Brief: Shown below is a listing with pictures; reproduce exactly, and only, the lines between the ones containing "background: #86efac ->" and "the screen to", inclusive, leaving the pictures out.

Supplied data:
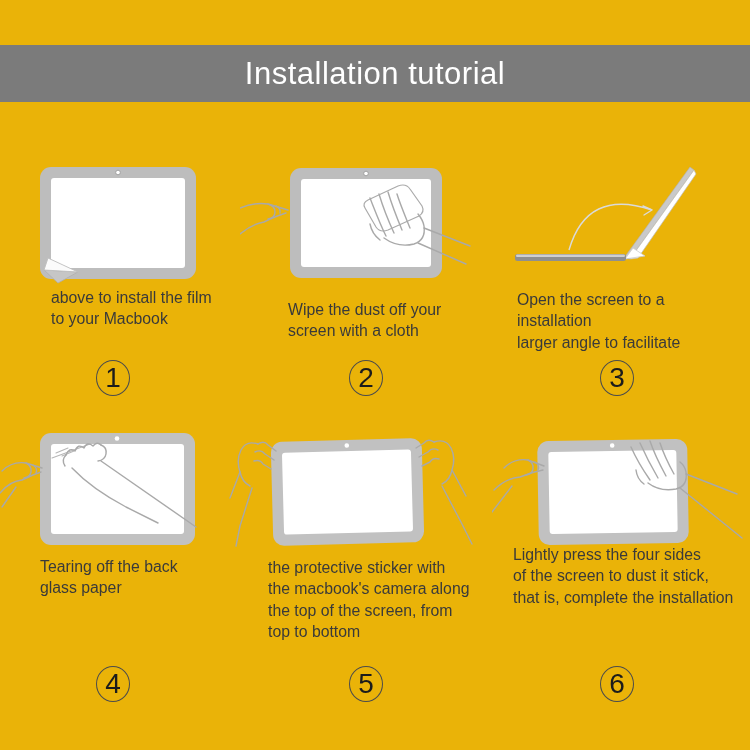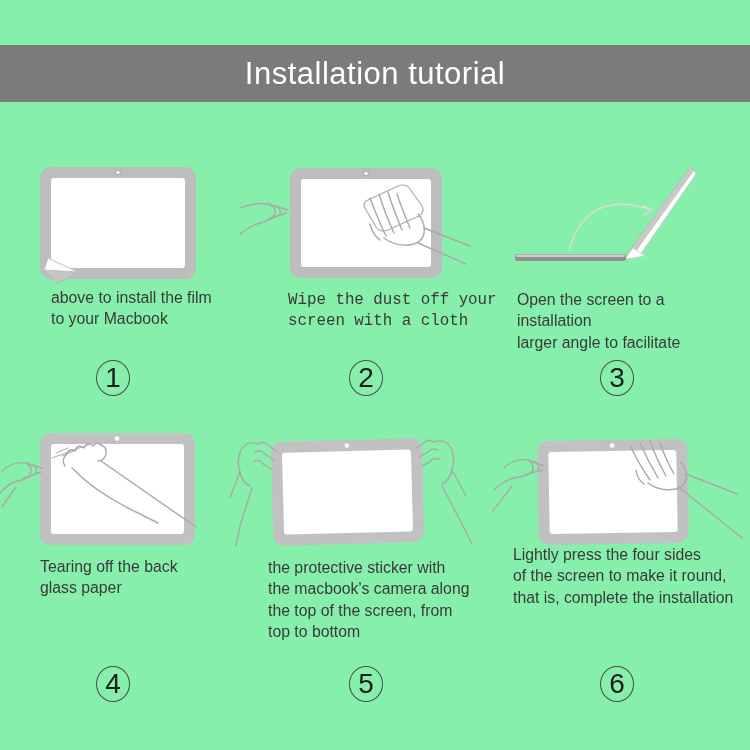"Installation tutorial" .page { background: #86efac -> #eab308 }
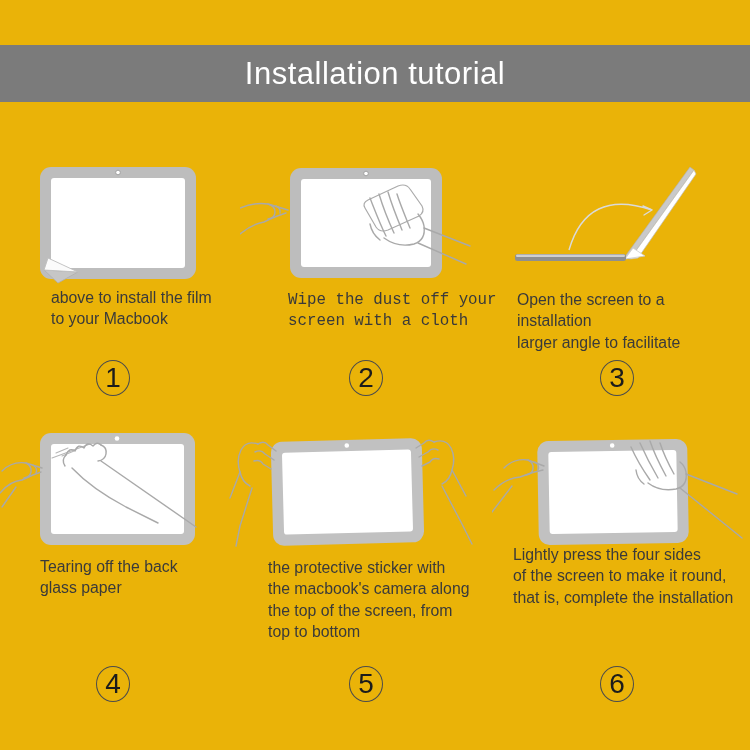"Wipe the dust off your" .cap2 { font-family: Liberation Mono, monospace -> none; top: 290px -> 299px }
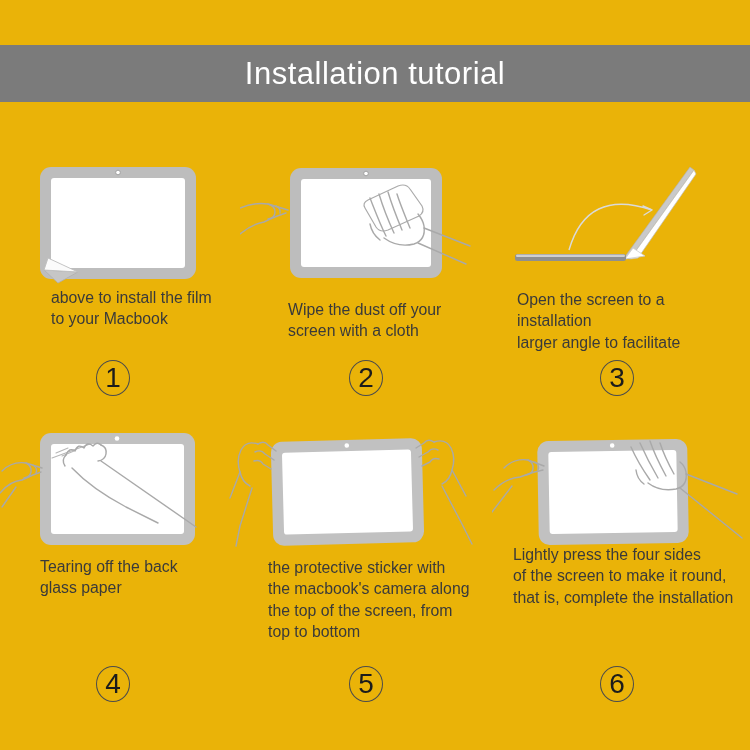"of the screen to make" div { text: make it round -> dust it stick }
* * *
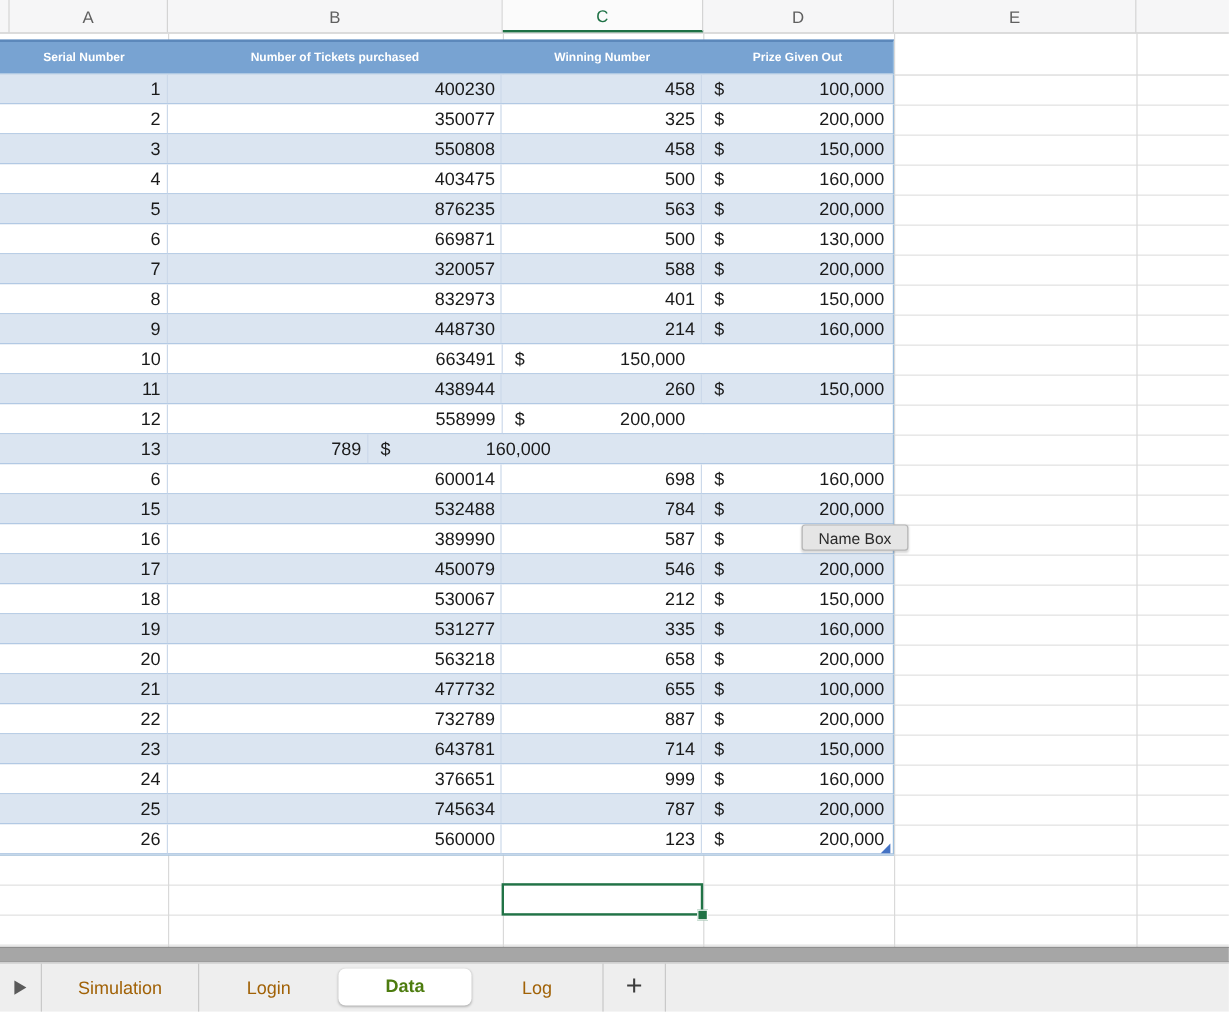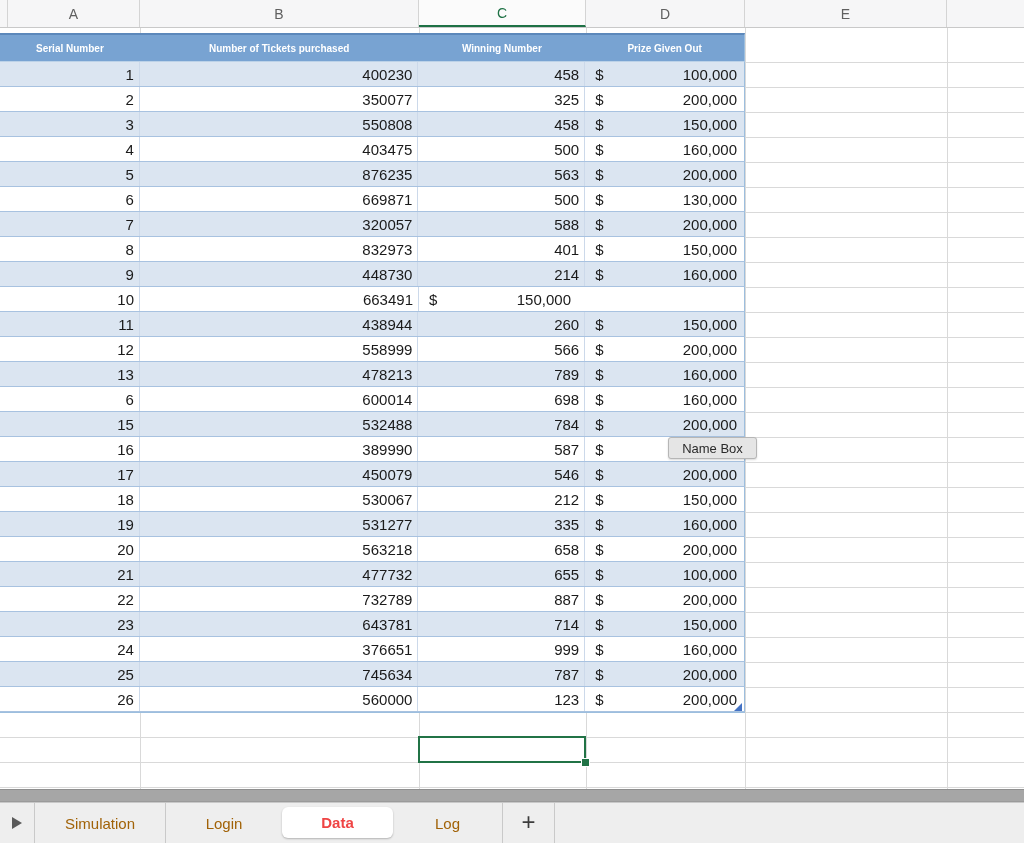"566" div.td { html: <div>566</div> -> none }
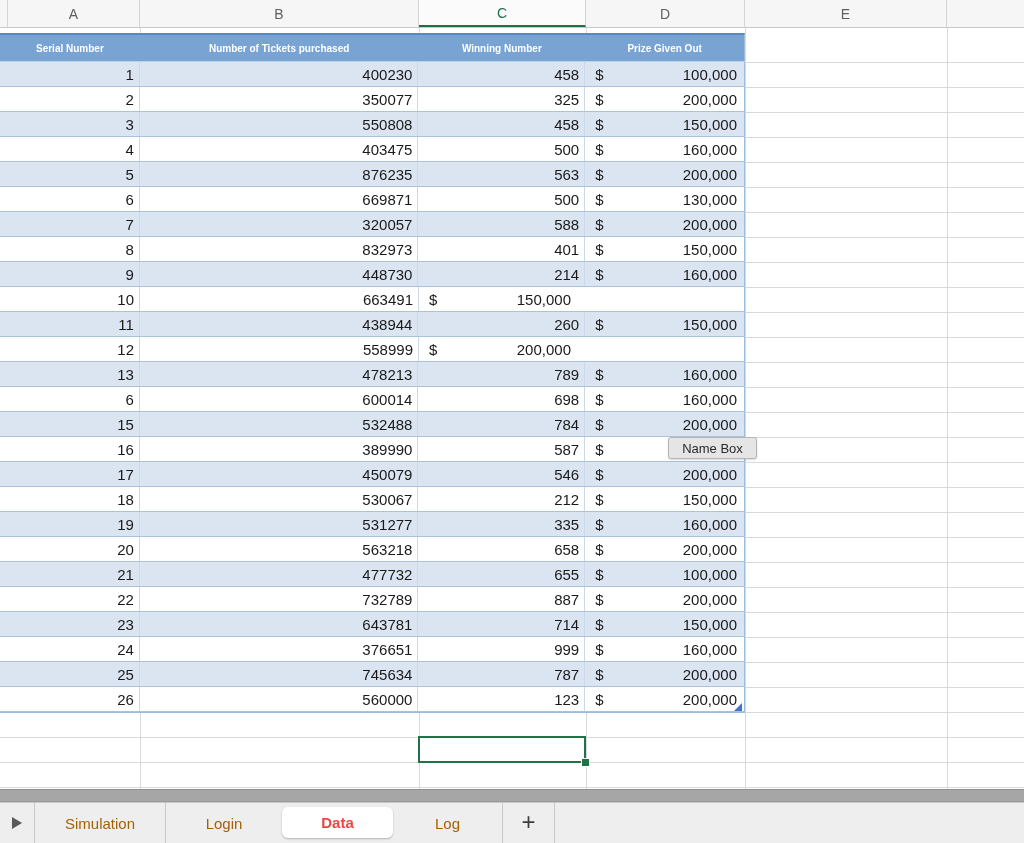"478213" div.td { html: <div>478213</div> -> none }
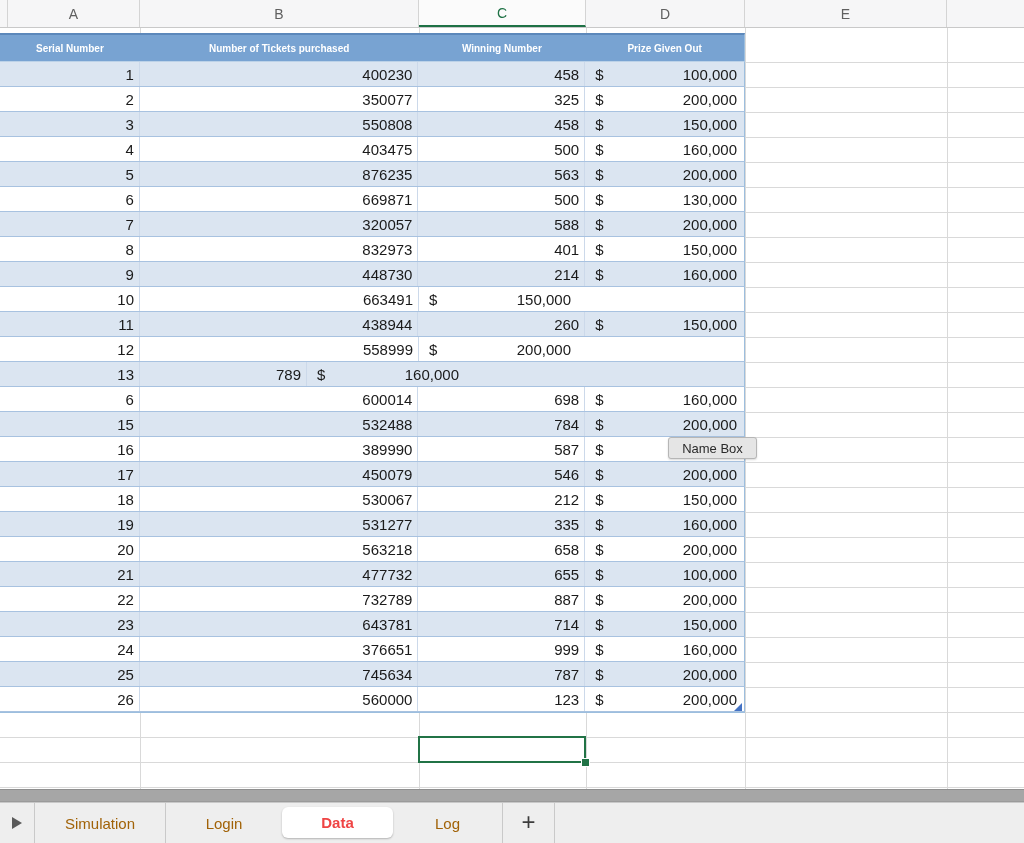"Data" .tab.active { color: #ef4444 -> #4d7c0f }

Problem solution:
"Installation tutorial" .page { background: #86efac -> #eab308 }
"Wipe the dust off your" .cap2 { font-family: Liberation Mono, monospace -> none; top: 290px -> 299px }
"of the screen to make" div { text: make it round -> dust it stick }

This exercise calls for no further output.